> Your task
Look through the listing below for the line with "monospace -> none" and the line with "html: none ->". Copy both, along with every line between them, exactly and with no pictures.

> Input records

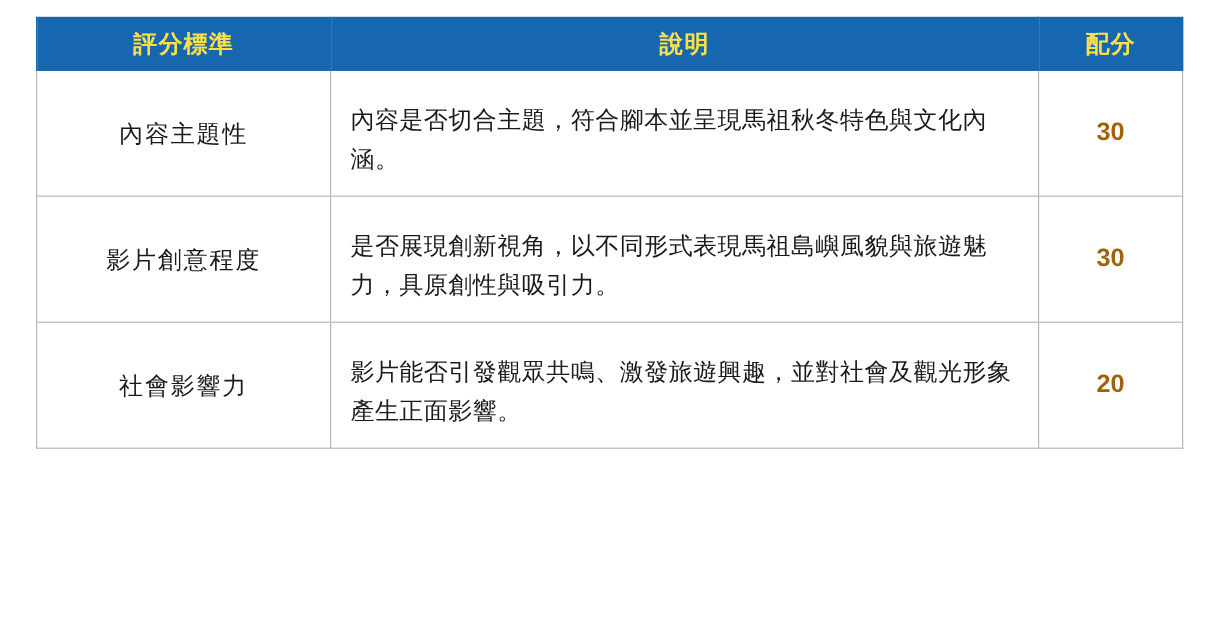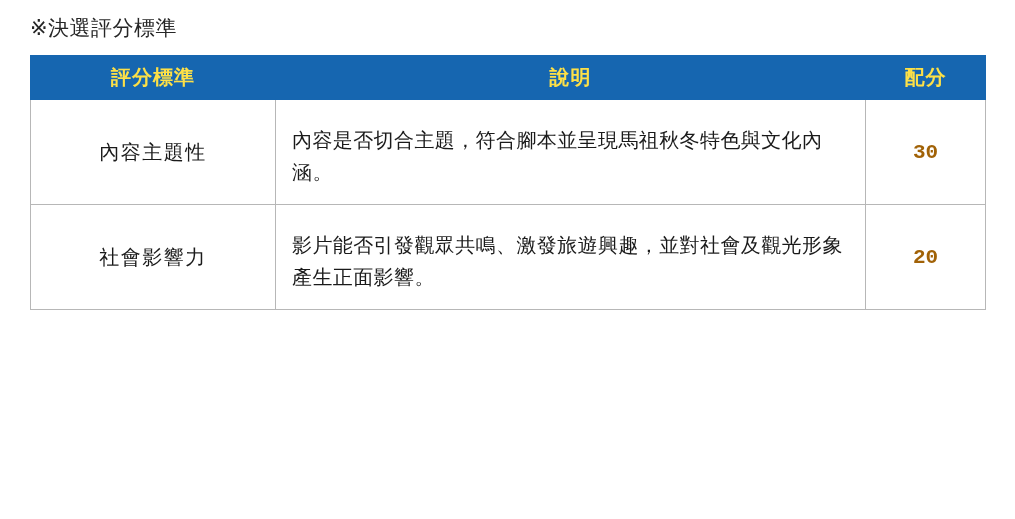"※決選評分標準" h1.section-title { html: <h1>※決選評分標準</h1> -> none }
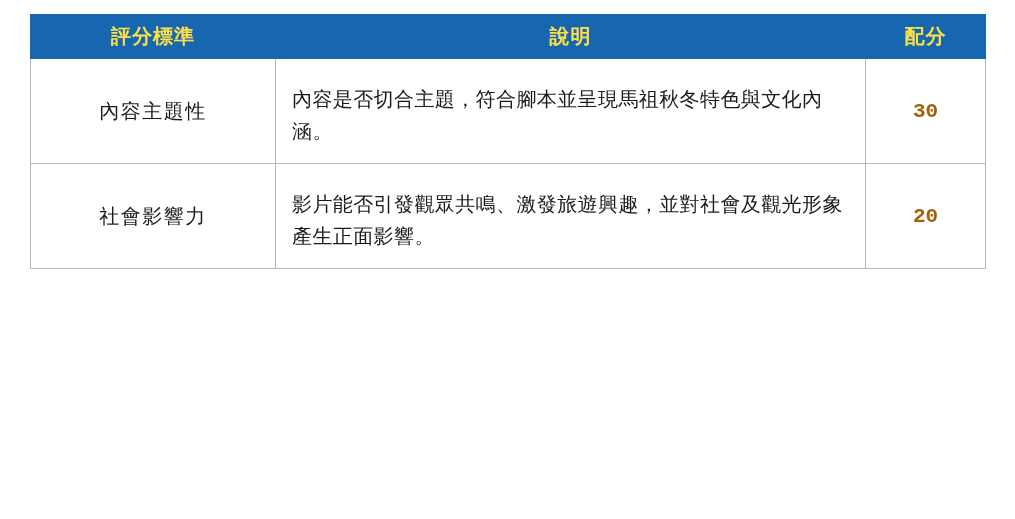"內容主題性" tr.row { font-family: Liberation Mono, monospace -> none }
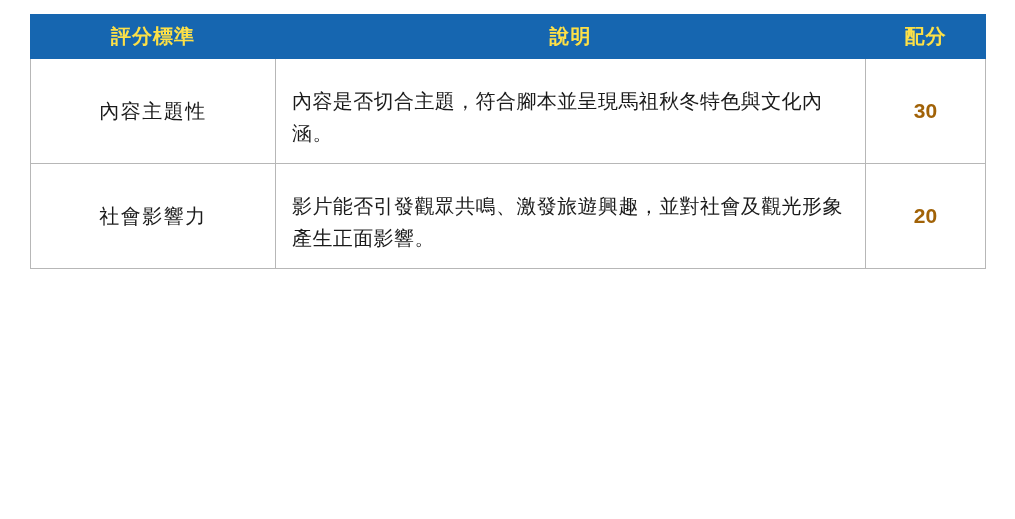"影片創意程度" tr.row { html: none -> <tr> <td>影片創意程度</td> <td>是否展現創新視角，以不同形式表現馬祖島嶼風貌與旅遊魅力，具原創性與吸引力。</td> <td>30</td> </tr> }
...
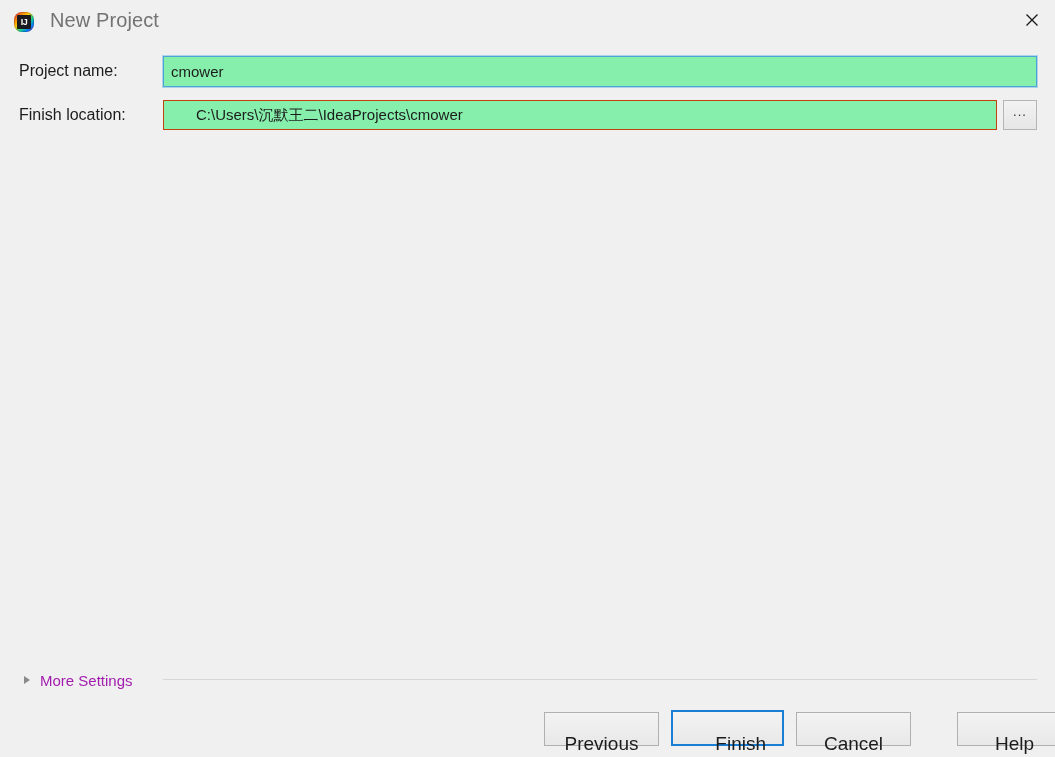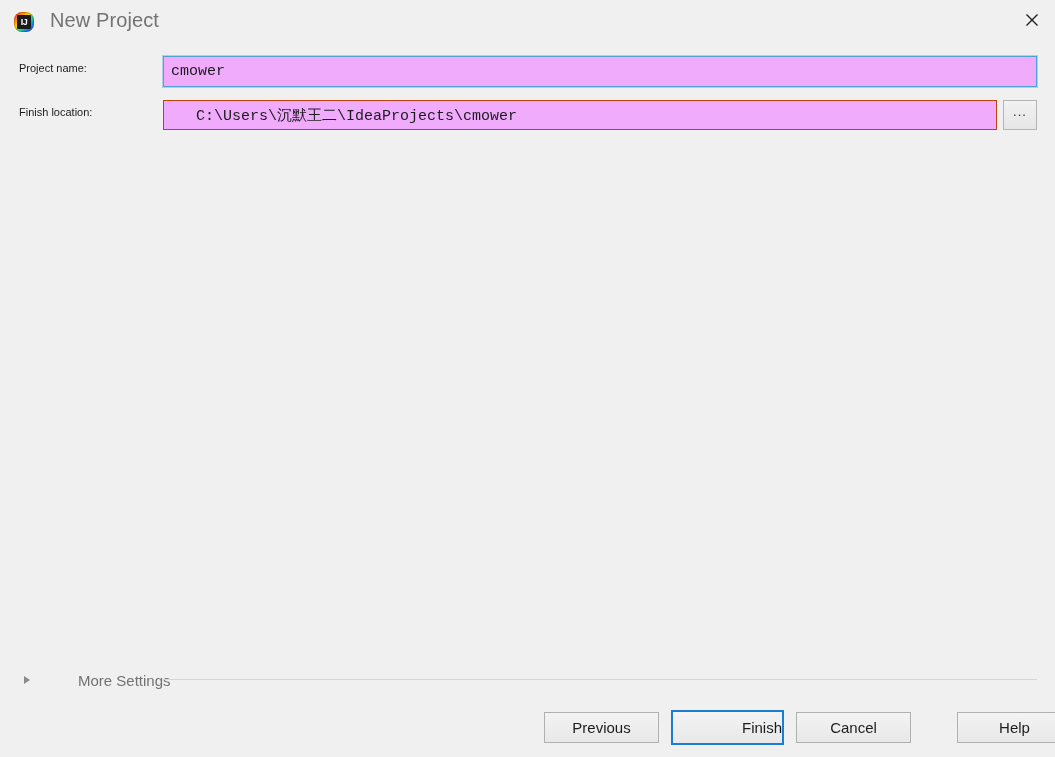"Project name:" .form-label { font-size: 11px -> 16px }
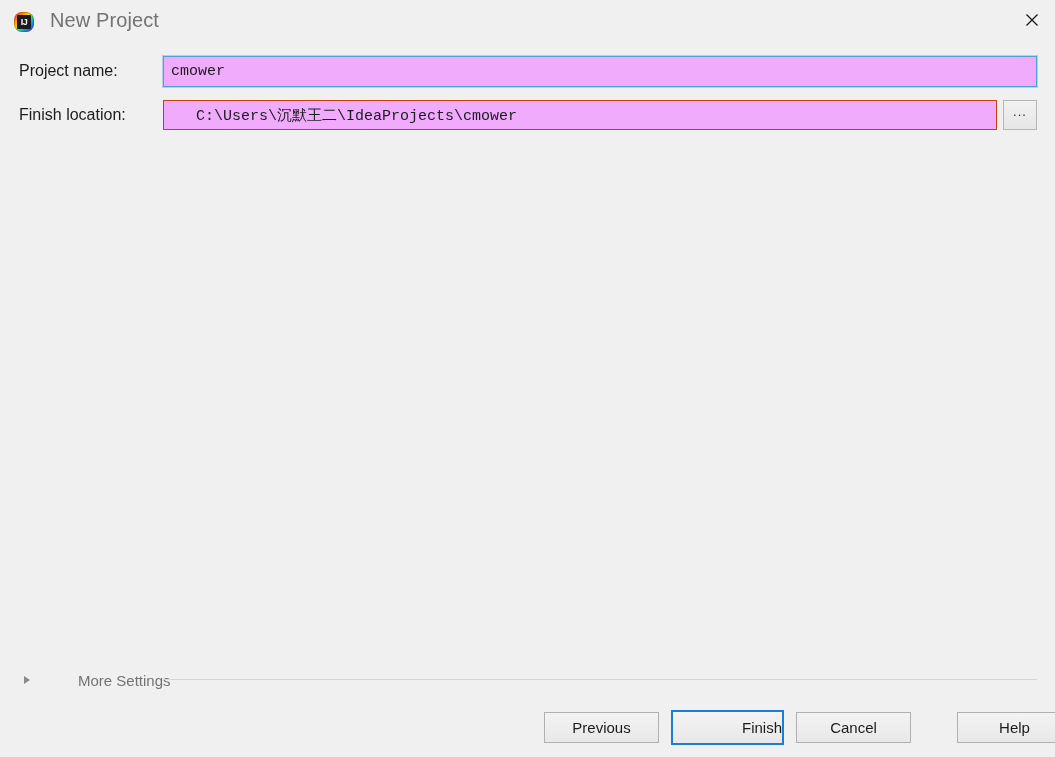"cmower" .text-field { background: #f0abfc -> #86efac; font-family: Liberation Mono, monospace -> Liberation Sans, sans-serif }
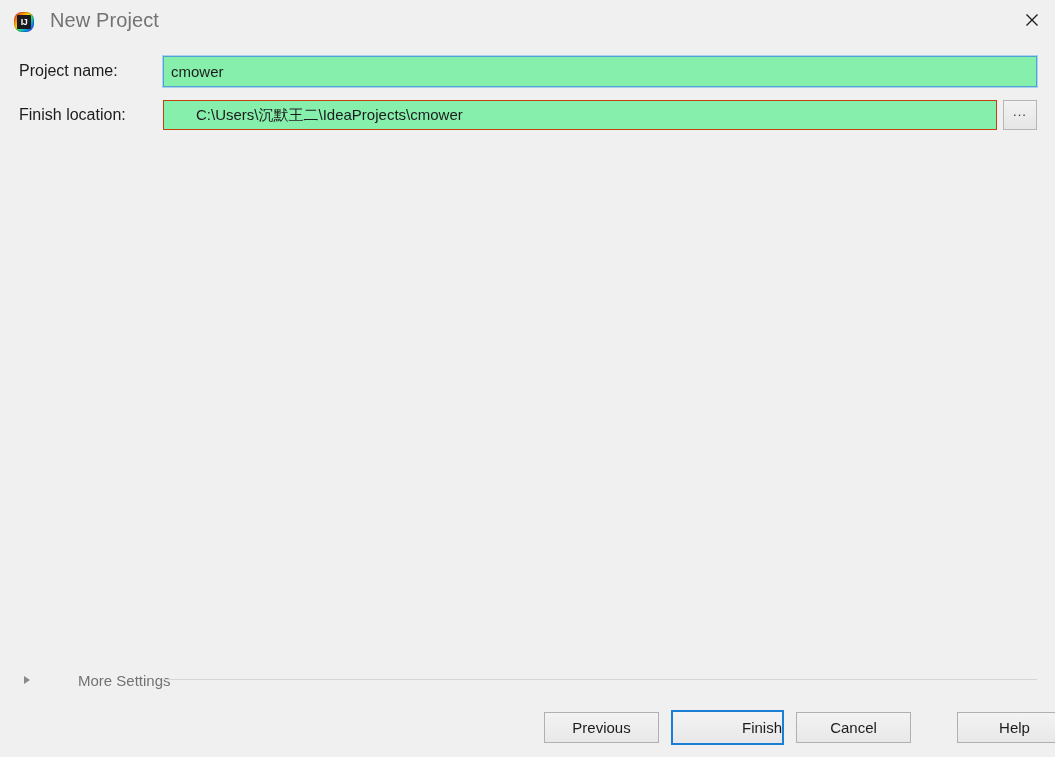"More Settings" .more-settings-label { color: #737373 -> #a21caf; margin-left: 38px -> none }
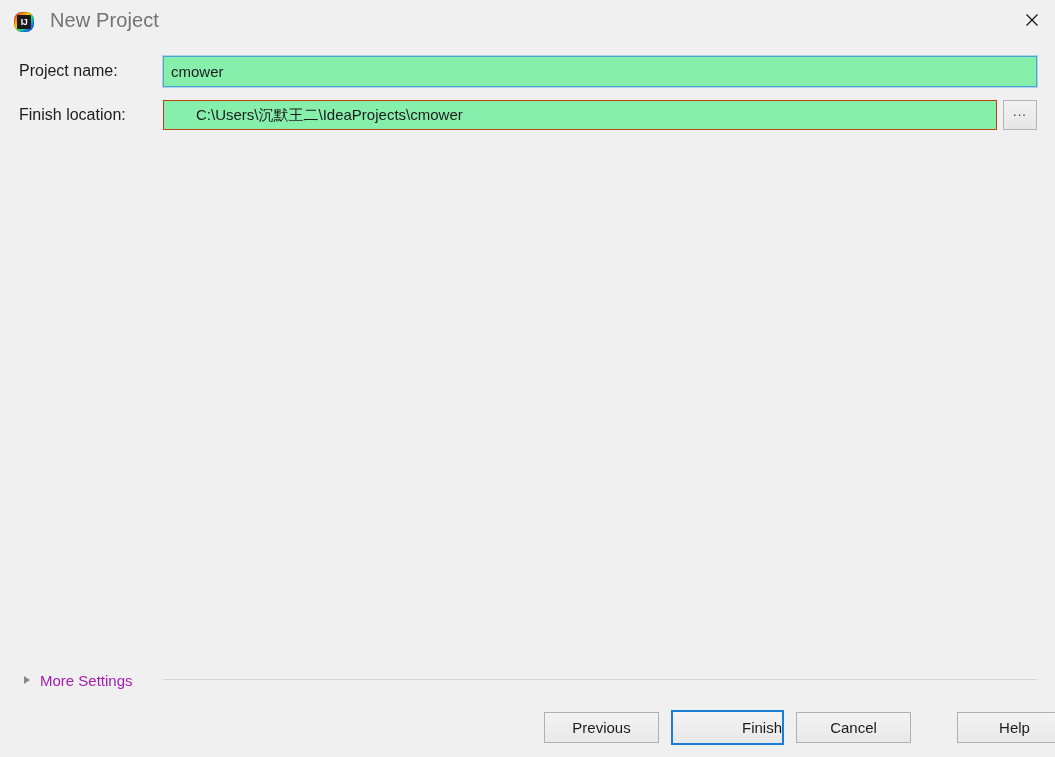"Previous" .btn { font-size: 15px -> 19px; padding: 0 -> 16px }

> Task response
"內容主題性" tr.row { font-family: Liberation Mono, monospace -> none }
"影片創意程度" tr.row { html: none -> <tr> <td>影片創意程度</td> <td>是否展現創新視角，以不同形式表現馬祖島嶼風貌與旅遊魅力，具原創性與吸引力。</td> <td>30</td> </tr> }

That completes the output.